# UK Toy Dog Show 2011



## Kes1988 (Dec 12, 2010)

Hi

I was wondering if anyone is going to the UK toy dog show on Saturday in Stafford? If so....what time does it start, how much is it, and does anyone know what time the judging is for pugs?

We went to Crufts this year and are really interested in going to some more shows over the next few months.

I know this might seem like such a silly question but where is best to find information on upcoming shows etc...
We show rabbits at the moment and all the info on their shows is in a monthly magazine so I was wondering if it was the same kind of thing and if so which magazine is best to subscribe to?

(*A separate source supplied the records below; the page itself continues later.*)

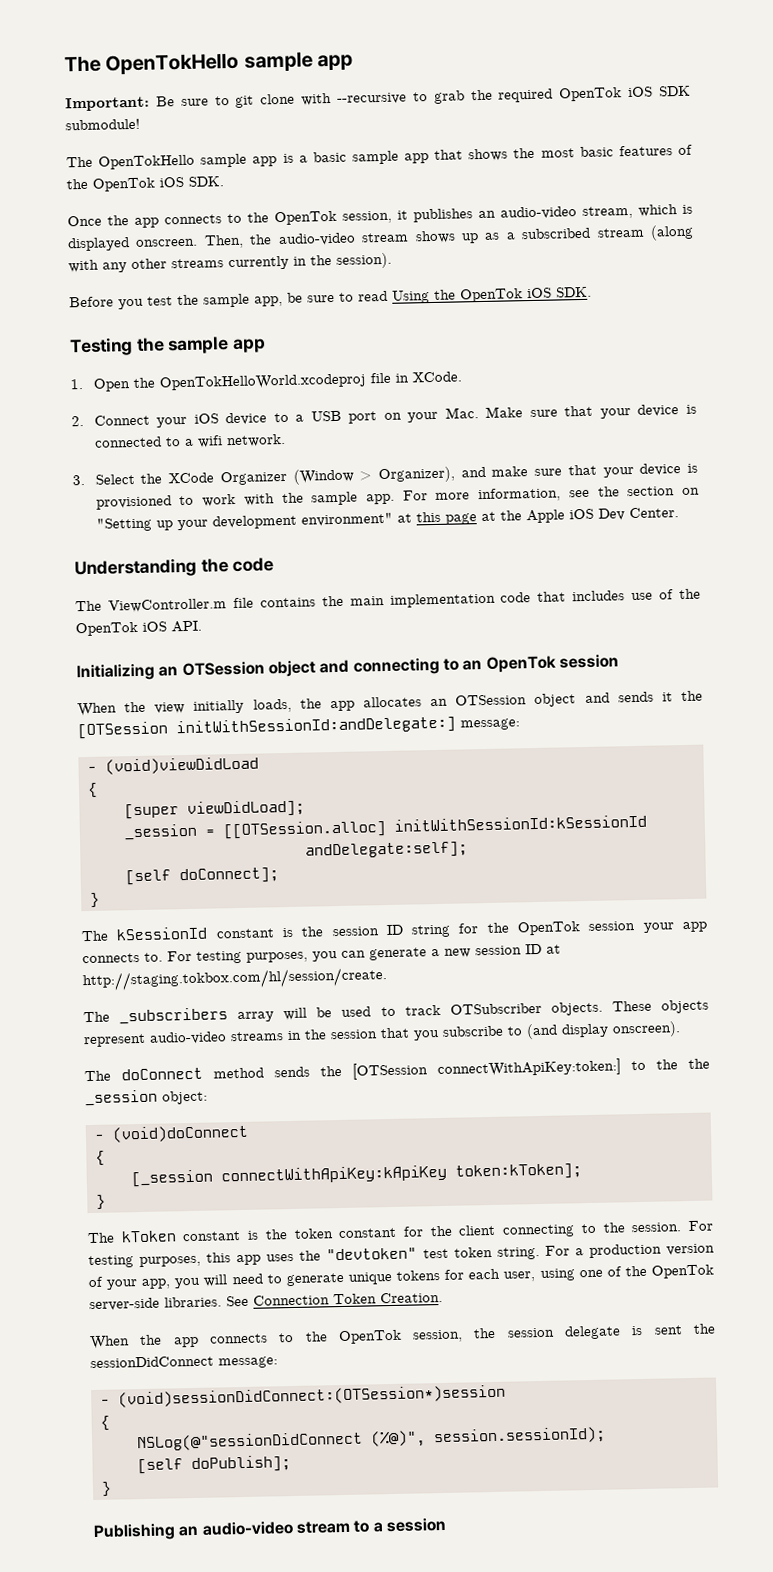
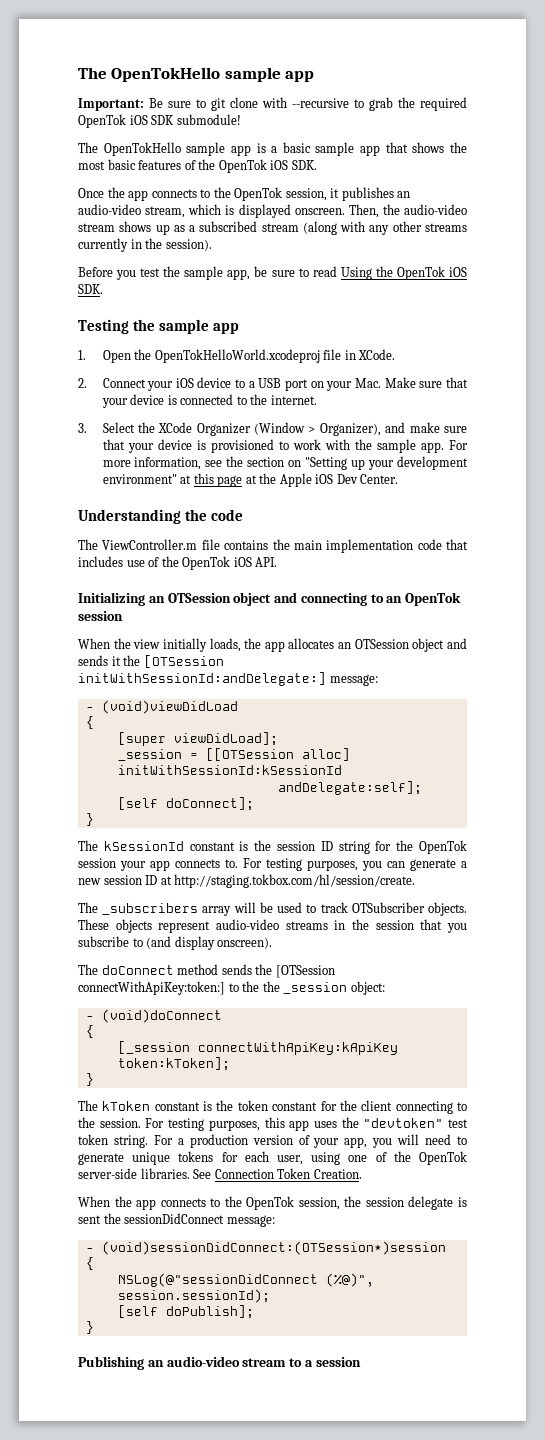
[183,433,286,448] a wifi network. -> [250,394,317,405] the internet.
[222,820,387,840] [[OTSession.alloc] -> [205,748,350,761] [[OTSession alloc]

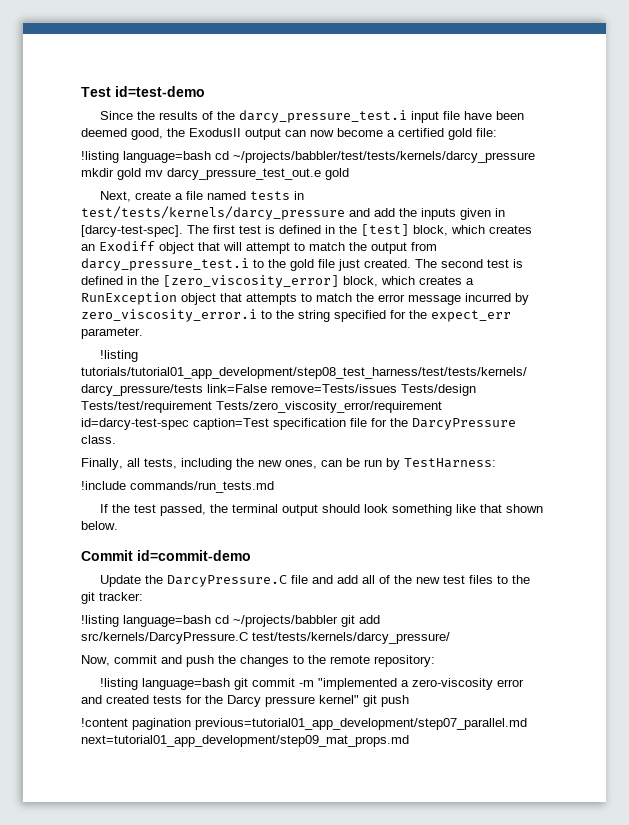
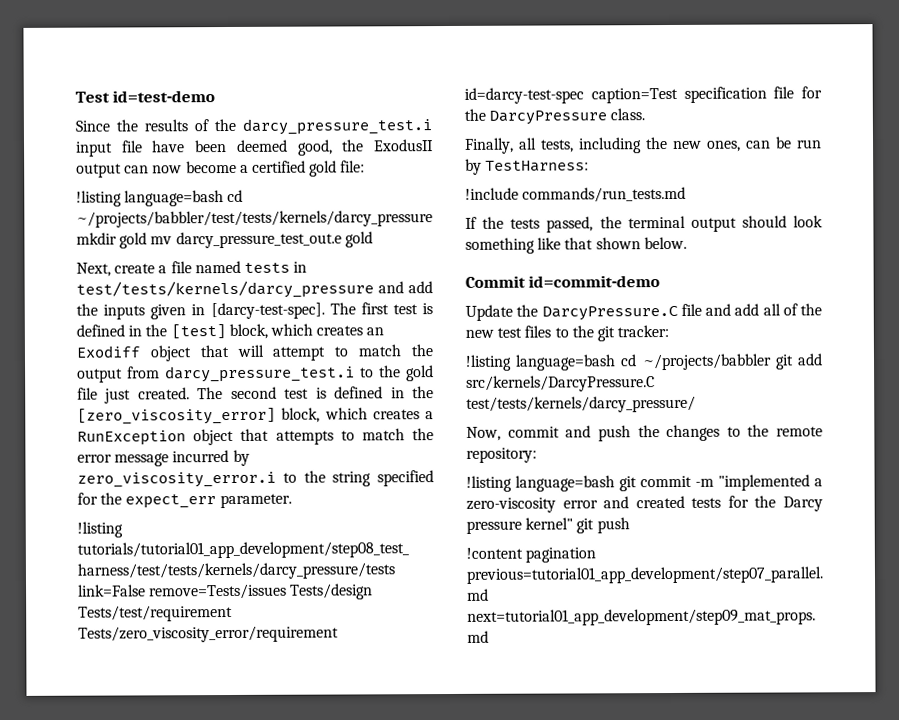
[134,504,157,513] test -> [510,218,541,229] tests

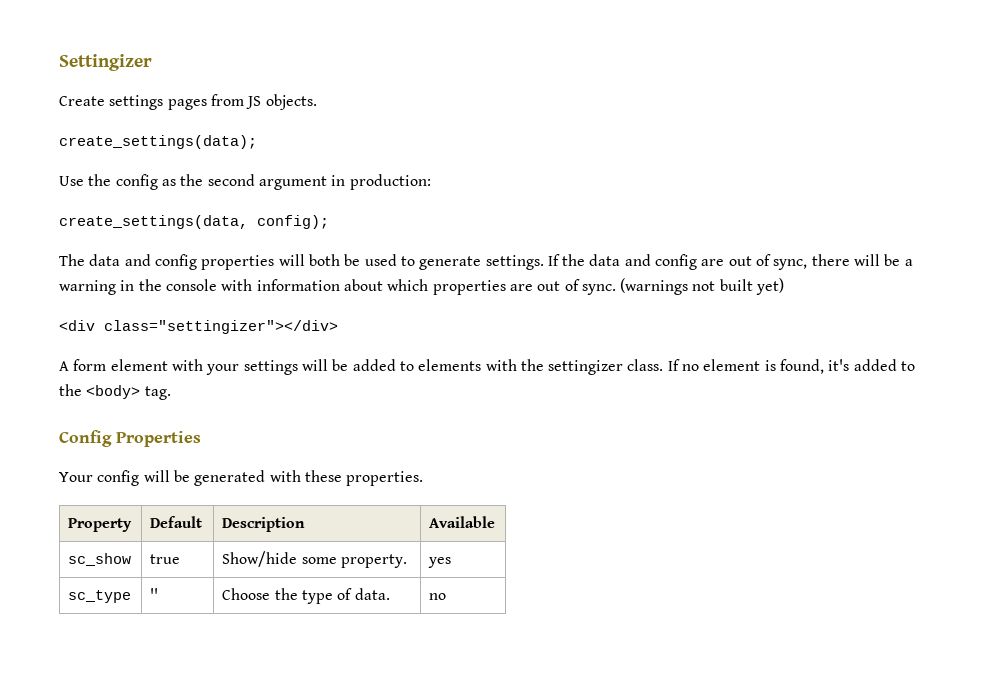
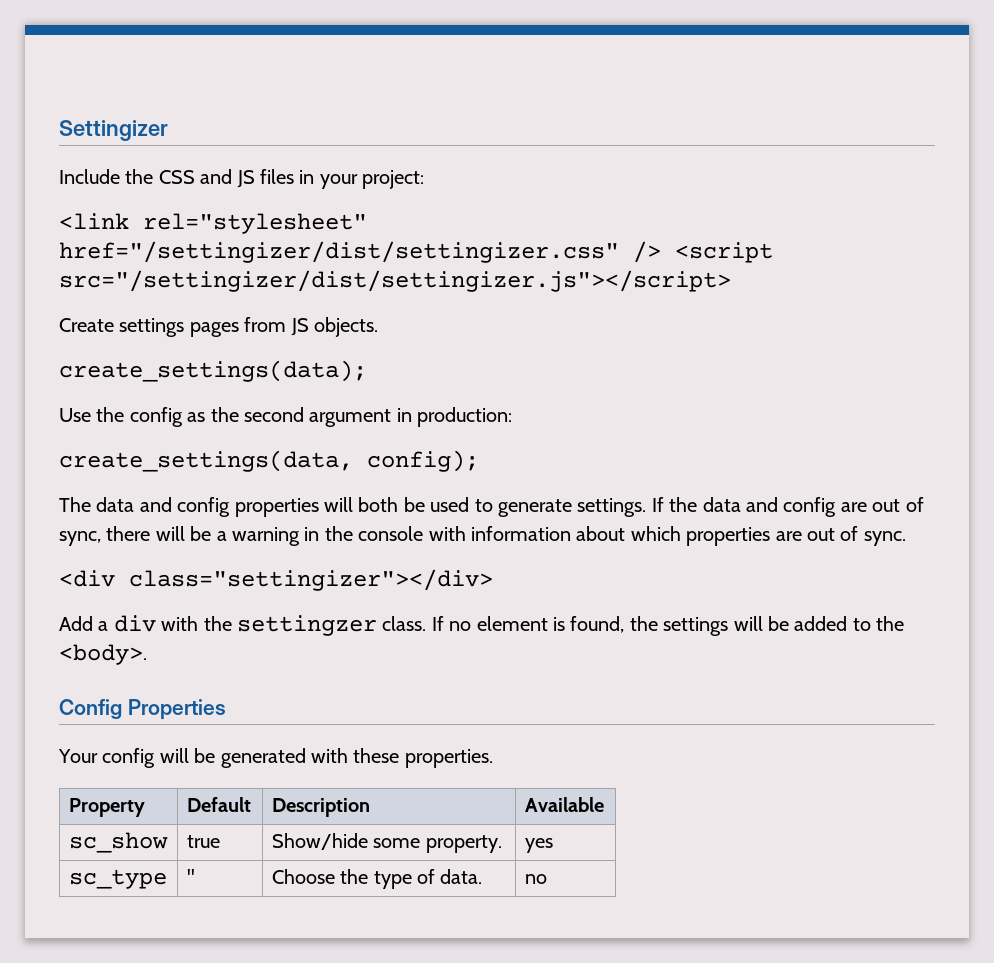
(152, 62) none -> [59,169,425,189] [59,213,367,234] [59,241,773,263] [59,270,731,292] // Include the CSS and JS files in your project: // <link rel="stylesheet" href="/settingizer/dist/settingizer.css" /> <script src="/settingizer/dist/settingizer.js"></script>
[620,278,785,295] [59,320,338,334] [59,359,482,375] (warnings not built yet) // <div class="settingizer"></div> // A form element with your settings will be added to elements -> [59,569,493,591] [59,615,156,632] // <div class="settingizer"></div> // Add a div
[548,360,624,375] settingizer -> [237,615,377,636] settingzer
[828,359,850,371] it's -> [629,616,789,636] the settings will be
[86,385,171,400] <body> tag. -> [59,644,147,665] <body>.

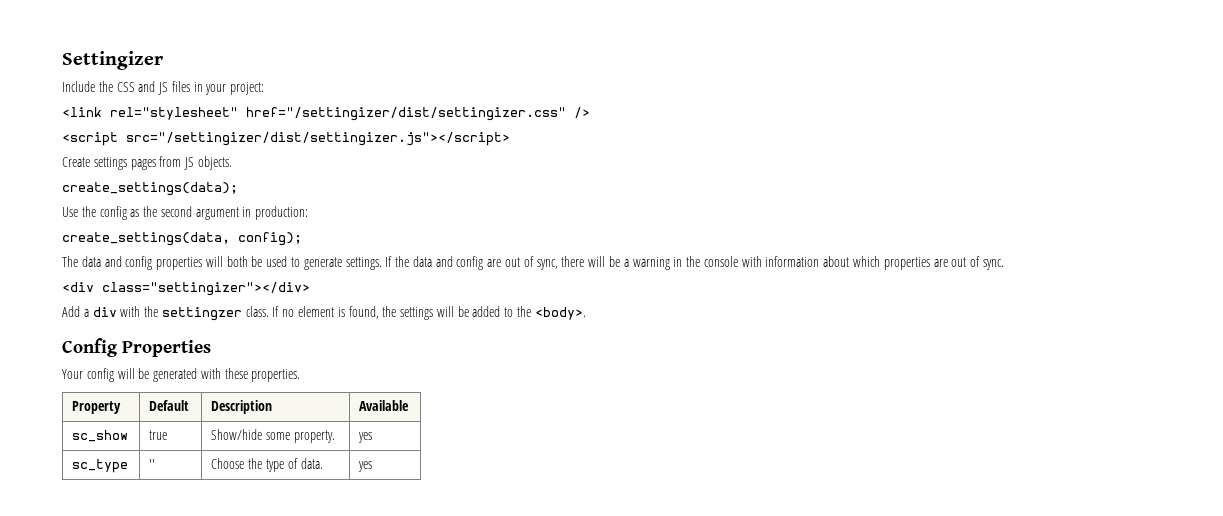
(661, 252) none -> (590, 112) //
[524,874,547,884] no -> [358,461,373,472] yes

Sorry for my naivety and thanks in advance for any replies


----------



## Chloef (Feb 23, 2011)

Pug dogs start at 9.30 am and bitches at 9 am, admission and the car park is free for this champ show

Best websites to look for Championship and Open shows are
Dog.biz - The UK's Leading On-Line Dog Show Entries Web Site!
FOSSE DATA: Providing Computerised Show Services to the World of Dogs
index.html
Home - Penney Pine - Dog Show Printer
Welcome to Arena Print
uk dog show results

as well as the dog papers Dog World and Ours Dogs have details of shows


----------



## Kes1988 (Dec 12, 2010)

Brilliant. Thank you


----------



## kaisa624 (Mar 5, 2010)

We were meant to, but I have an Open Day for uni instead


----------